(Web interface edit records)
___
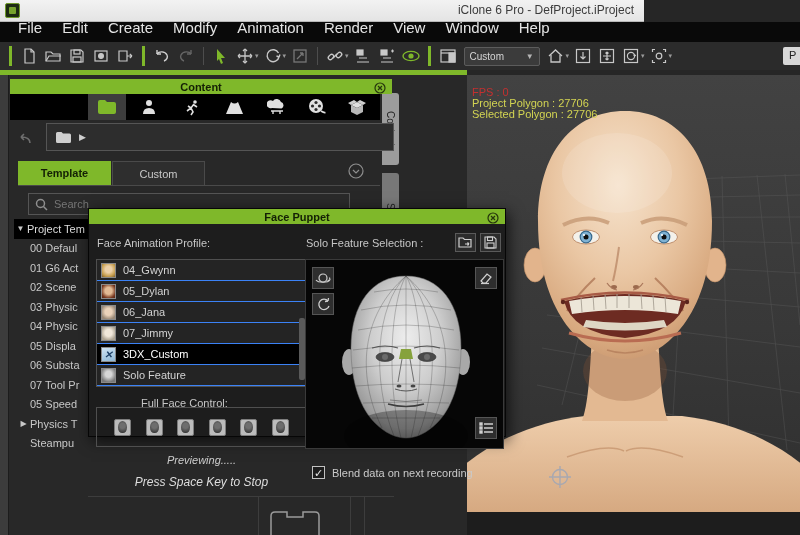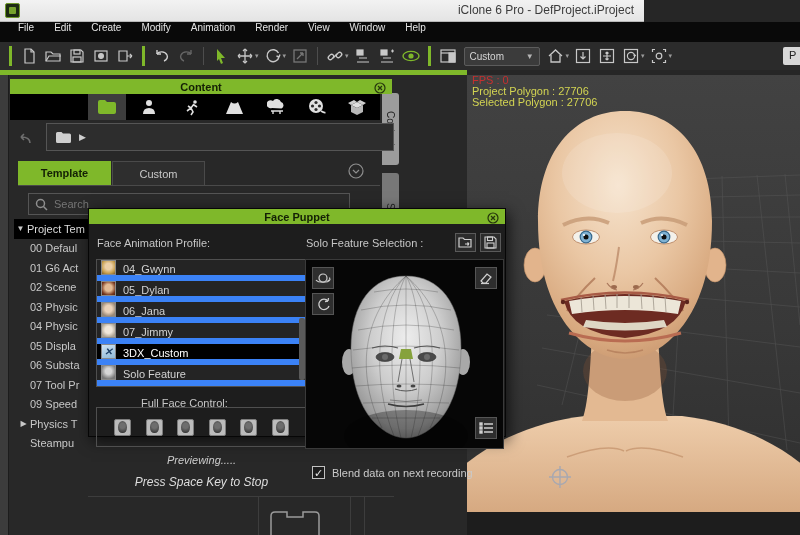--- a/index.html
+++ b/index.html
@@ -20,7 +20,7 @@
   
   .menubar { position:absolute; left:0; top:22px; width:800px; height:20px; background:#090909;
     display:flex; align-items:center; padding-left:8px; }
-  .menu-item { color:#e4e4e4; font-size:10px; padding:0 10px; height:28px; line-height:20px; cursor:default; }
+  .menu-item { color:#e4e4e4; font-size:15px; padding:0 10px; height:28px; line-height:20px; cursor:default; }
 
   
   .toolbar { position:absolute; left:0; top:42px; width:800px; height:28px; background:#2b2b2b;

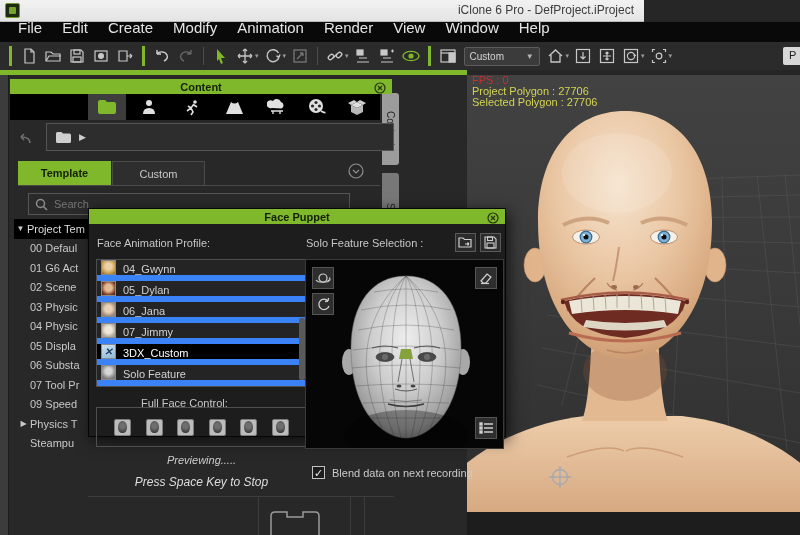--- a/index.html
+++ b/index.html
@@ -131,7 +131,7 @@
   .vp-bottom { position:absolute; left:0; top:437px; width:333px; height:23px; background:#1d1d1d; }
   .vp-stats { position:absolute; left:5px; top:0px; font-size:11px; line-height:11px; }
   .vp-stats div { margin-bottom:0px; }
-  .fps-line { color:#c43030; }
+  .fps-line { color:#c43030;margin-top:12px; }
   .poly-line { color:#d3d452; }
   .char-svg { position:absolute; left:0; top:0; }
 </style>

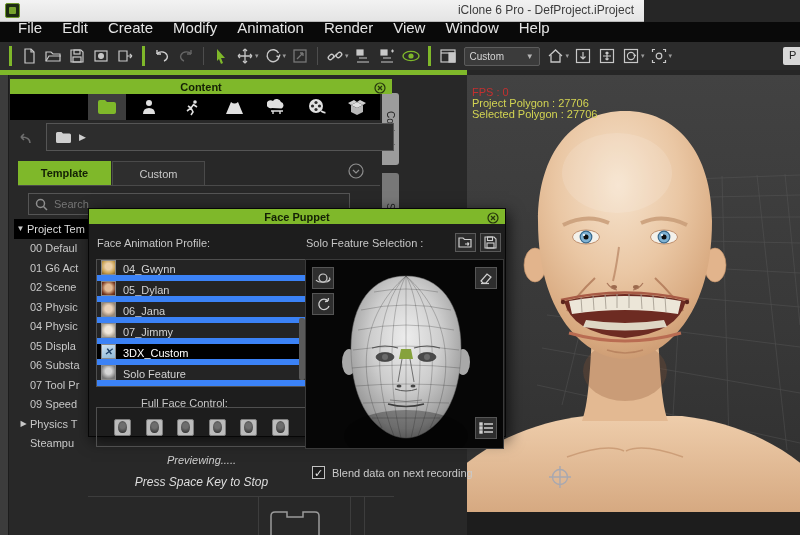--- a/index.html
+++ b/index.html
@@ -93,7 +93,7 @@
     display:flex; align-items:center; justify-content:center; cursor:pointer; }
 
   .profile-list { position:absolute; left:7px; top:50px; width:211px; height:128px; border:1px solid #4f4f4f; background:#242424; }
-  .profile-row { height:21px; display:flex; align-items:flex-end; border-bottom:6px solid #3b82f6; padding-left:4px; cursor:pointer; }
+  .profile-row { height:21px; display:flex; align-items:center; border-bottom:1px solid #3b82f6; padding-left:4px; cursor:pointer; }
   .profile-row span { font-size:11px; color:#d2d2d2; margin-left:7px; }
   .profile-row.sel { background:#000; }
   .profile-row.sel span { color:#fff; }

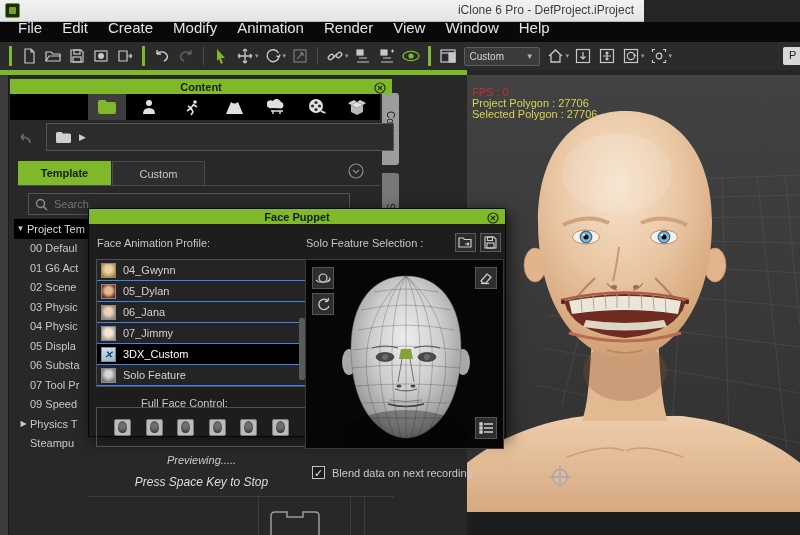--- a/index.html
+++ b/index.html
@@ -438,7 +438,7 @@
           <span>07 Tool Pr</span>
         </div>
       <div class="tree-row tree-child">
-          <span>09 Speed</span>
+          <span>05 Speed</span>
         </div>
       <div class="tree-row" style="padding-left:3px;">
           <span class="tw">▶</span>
___
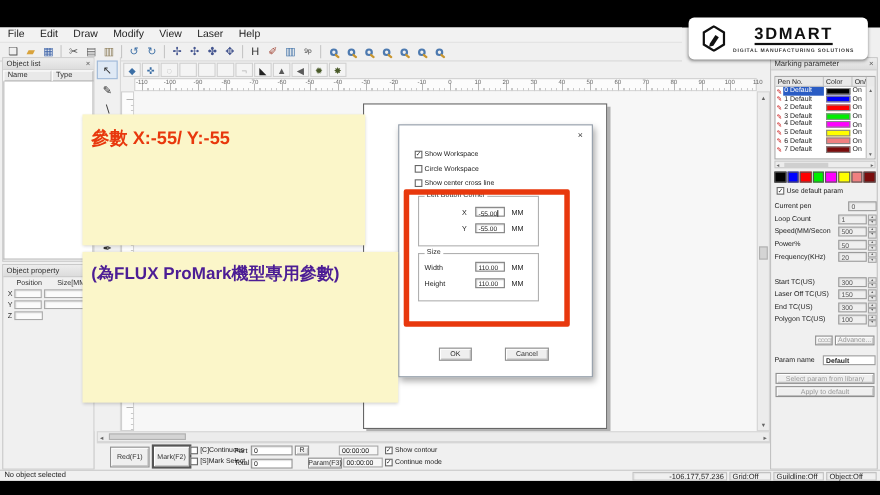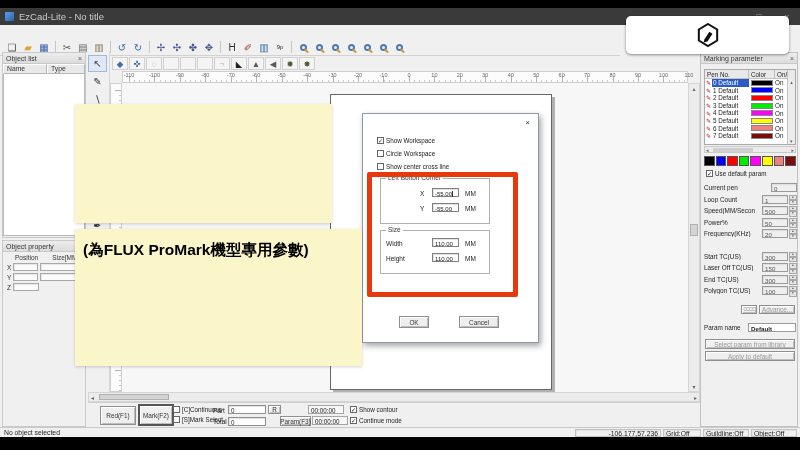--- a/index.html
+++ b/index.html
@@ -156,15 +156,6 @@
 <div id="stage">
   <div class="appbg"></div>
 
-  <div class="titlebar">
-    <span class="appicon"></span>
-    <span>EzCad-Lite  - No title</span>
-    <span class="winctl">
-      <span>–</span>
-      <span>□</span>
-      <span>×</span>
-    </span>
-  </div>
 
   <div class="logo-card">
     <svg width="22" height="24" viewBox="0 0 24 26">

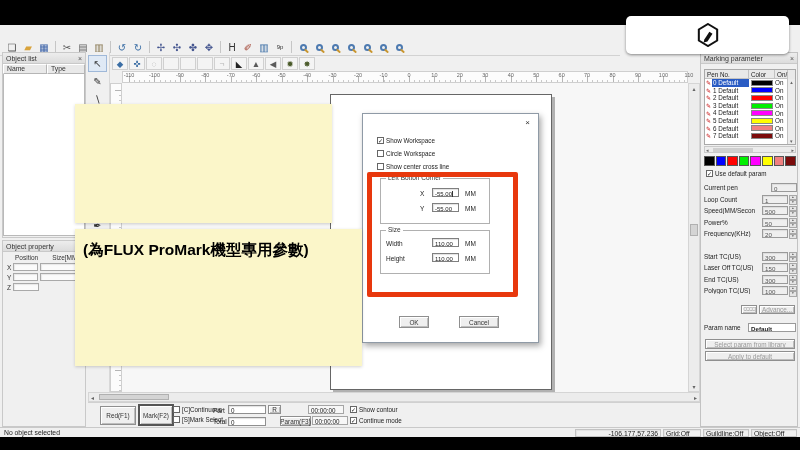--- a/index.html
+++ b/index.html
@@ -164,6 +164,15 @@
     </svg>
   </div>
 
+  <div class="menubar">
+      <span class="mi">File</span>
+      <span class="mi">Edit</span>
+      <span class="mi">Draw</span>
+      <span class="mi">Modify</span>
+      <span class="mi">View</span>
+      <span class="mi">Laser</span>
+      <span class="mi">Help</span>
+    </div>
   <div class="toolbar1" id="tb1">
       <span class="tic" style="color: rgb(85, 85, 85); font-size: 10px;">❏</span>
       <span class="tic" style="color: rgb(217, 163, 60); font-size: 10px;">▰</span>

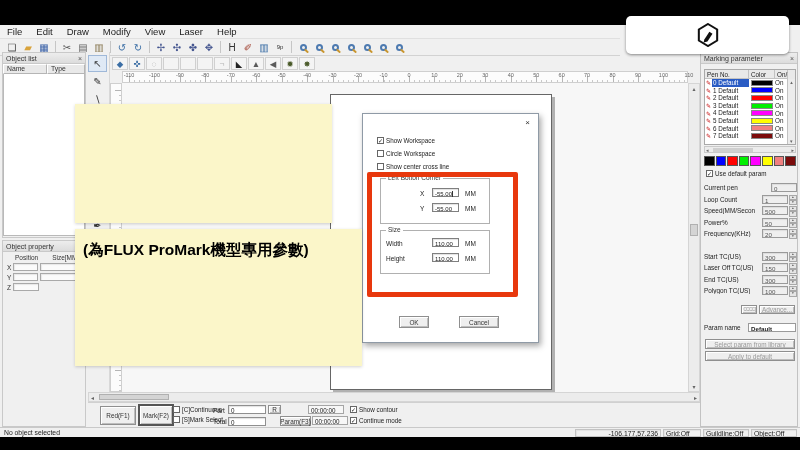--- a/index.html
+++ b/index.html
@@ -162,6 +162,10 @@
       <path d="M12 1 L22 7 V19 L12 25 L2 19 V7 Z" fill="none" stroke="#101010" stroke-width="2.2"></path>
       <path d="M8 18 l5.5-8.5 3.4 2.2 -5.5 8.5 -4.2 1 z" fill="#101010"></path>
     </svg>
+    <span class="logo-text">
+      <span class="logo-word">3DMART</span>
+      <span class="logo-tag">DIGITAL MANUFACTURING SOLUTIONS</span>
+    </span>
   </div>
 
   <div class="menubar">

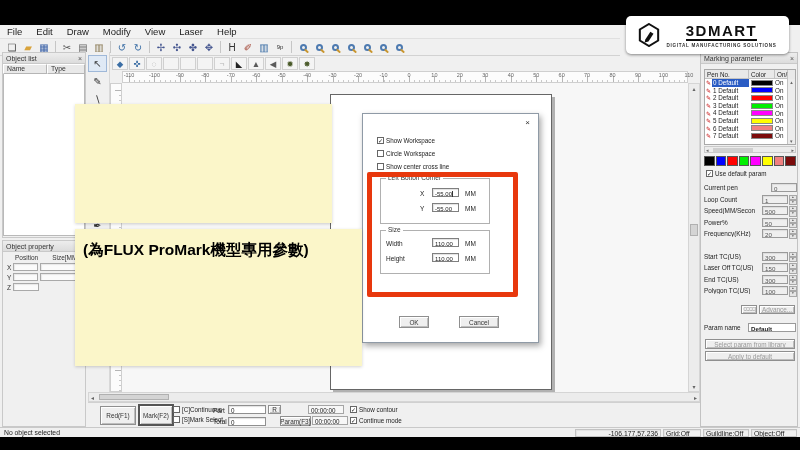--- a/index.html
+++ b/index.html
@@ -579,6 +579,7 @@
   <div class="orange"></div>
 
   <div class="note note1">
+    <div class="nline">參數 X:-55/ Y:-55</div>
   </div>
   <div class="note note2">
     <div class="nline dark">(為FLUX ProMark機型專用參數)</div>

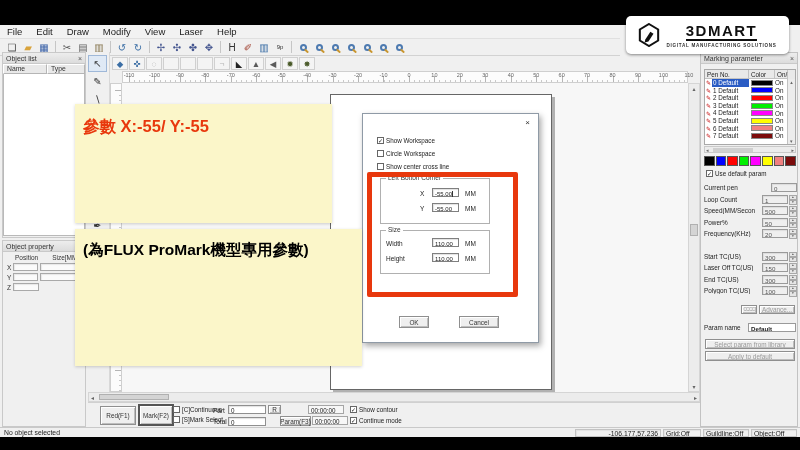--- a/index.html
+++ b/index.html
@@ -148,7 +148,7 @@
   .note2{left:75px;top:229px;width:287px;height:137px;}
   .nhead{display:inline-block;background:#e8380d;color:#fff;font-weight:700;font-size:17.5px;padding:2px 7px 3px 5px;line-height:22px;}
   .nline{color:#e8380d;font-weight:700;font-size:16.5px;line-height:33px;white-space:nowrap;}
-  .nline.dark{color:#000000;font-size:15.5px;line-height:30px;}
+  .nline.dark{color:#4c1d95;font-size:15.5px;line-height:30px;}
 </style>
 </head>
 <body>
___
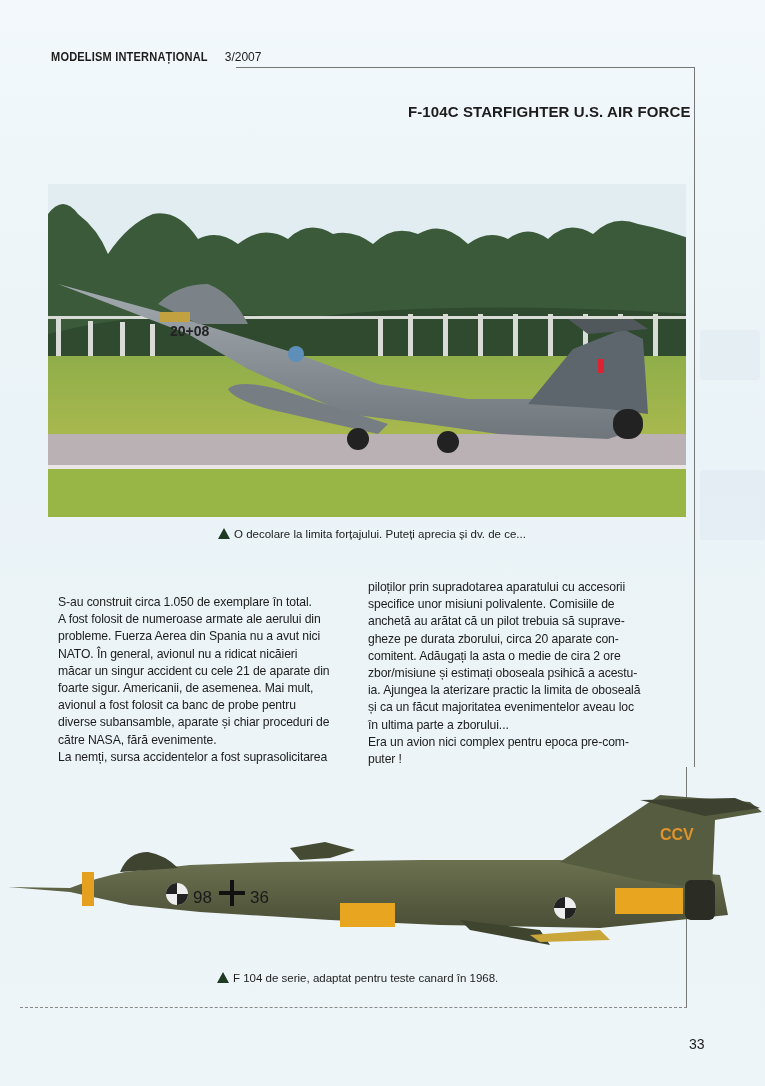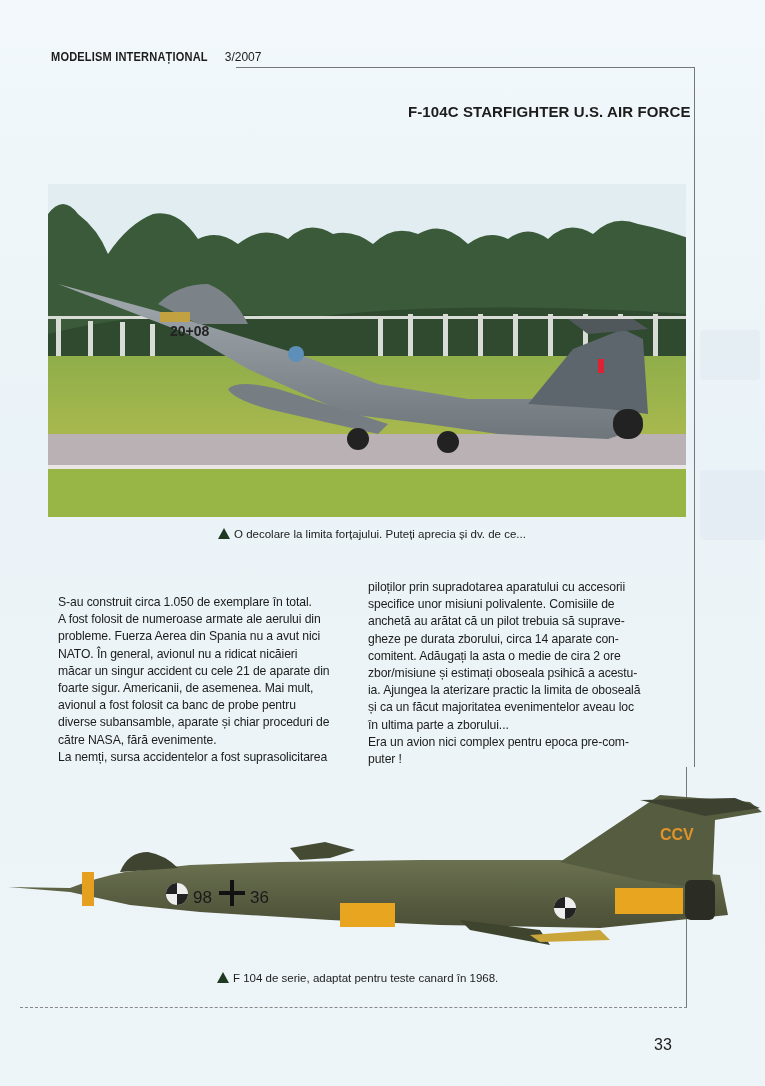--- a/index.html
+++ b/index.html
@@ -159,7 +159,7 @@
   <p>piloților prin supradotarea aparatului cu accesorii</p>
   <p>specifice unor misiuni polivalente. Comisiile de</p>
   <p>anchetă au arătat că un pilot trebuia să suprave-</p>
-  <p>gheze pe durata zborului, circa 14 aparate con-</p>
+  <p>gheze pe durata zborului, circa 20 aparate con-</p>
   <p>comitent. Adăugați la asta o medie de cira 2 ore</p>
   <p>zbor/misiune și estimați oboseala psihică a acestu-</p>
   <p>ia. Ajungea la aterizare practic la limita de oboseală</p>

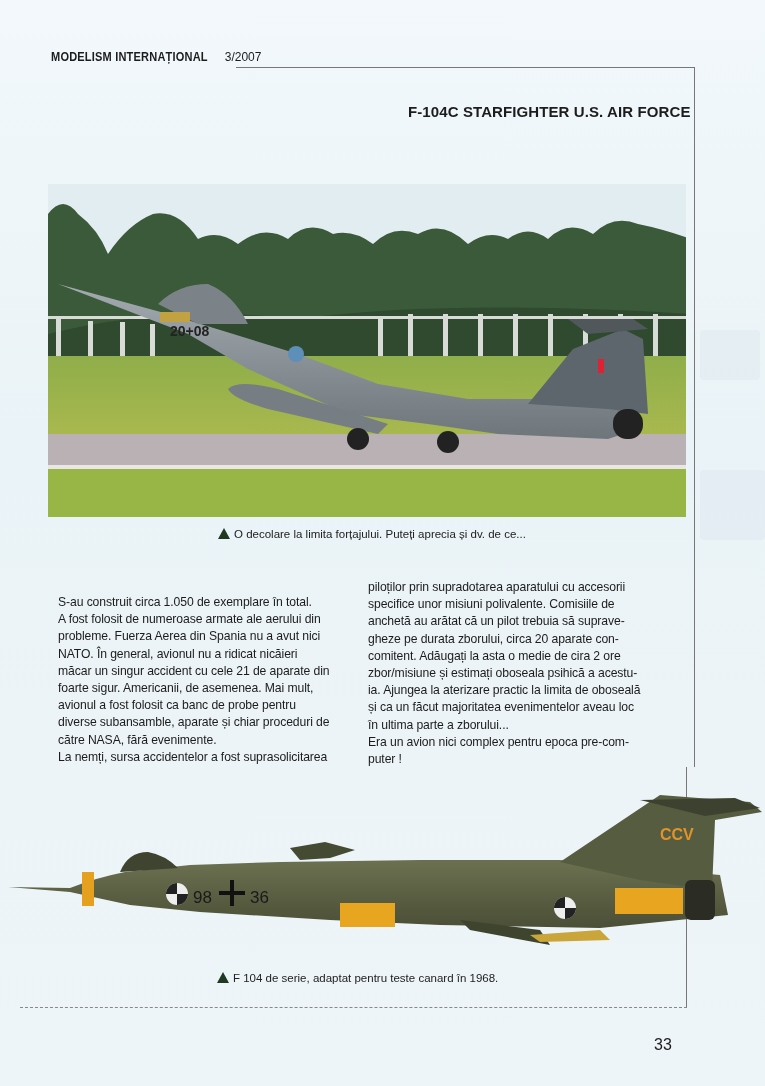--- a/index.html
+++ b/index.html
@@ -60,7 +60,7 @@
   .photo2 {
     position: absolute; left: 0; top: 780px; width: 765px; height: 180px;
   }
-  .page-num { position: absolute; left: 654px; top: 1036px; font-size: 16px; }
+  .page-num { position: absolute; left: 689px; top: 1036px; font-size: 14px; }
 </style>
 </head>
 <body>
___
**Exercise directions**
A word-for-word copy of the lines above from the one with "<p>anchetă au arătat" through the one with "<p>comitent. Adăugați la", inclusive, is the only output wanted.

**Task solution**
   <p>anchetă au arătat că un pilot trebuia să suprave-</p>
-  <p>gheze pe durata zborului, circa 14 aparate con-</p>
+  <p>gheze pe durata zborului, circa 20 aparate con-</p>
   <p>comitent. Adăugați la asta o medie de cira 2 ore</p>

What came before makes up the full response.